South Africa faced the prospect today of being taken to court by the country's leading AIDS group for denying HIV-positive pregnant women drugs that cut the risk of transmitting the disease to their newborn.
The Treatment Action Campaign (TAC) is demanding Pretoria roll out a national programme to distribute a key anti-retroviral drug called
nevirapine
to help reduce the 70,000 South African children born each year with HIV.
The Pretoria Health Ministry said it had responded today to a TAC deadline by restating its position that it was too early to begin nationwide provision of nevirapine.
Any court action against the government would put the spotlight back on Pretoria's controversial AIDS policy.
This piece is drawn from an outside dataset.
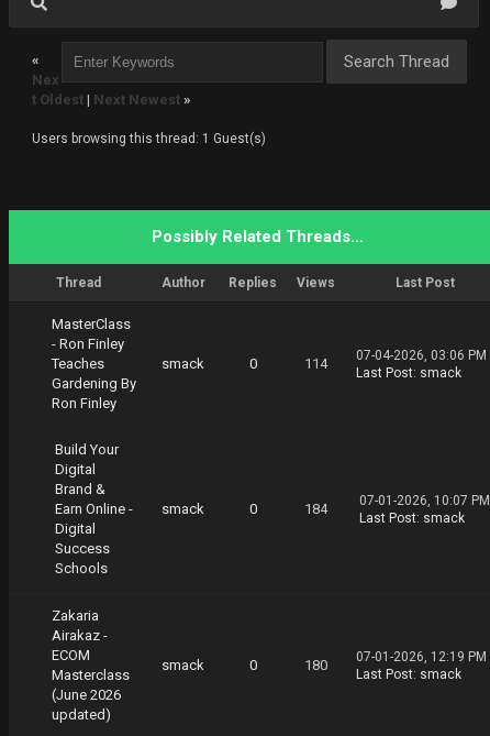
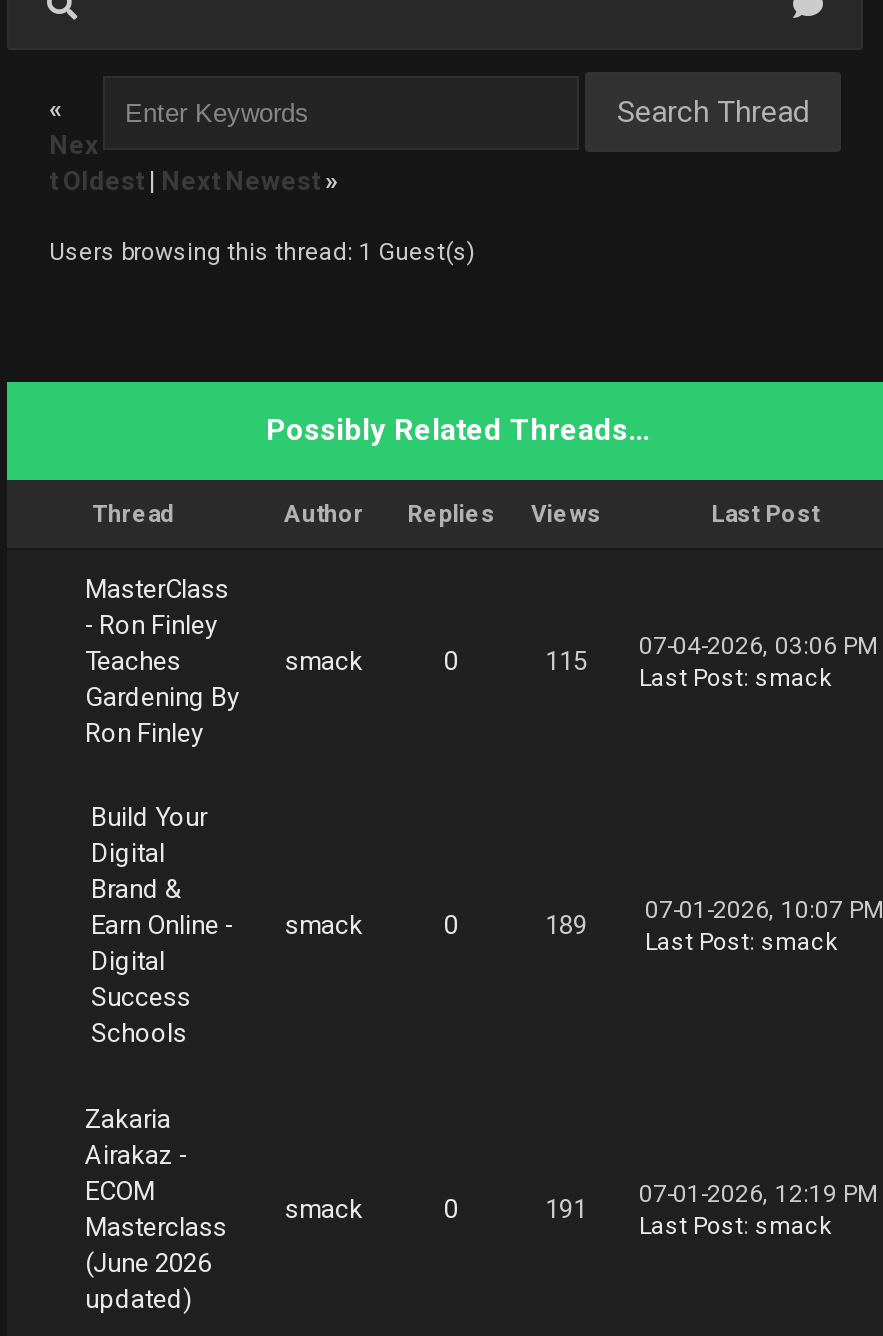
[304,348,487,372] 114 07-04-2026, 03:06 PM -> [545,632,877,676] 115 07-04-2026, 03:06 PM
[304,501,327,517] 184 -> [545,910,587,940] 189
[304,649,487,673] 180 07-01-2026, 12:19 PM -> [545,1180,877,1224] 191 07-01-2026, 12:19 PM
The country has more people living with HIV-AIDS than anywhere in the world, with close to five million sufferers.
But South Africa has prevented the use of anti-retroviral drugs in the state health sector on cost and safety grounds.
President Thabo Mbeki has attracted a storm of controversy after questioning the causal link between HIV and AIDS and the efficacy of anti-retrovirals such as AZT.
A legal battle with the TAC would be a severe embarrassment to the government, as it was a key ally in a landmark court case against the world's biggest drug firms this year over the right of poor countries to import cheap AIDS drugs.
The TAC successfully forced the court in Pretoria to accept testimony on the suffering caused by the lack of access to drugs for AIDS sufferers, a key moment that made 39 major drug firms pull out of the case fearing a public relations disaster.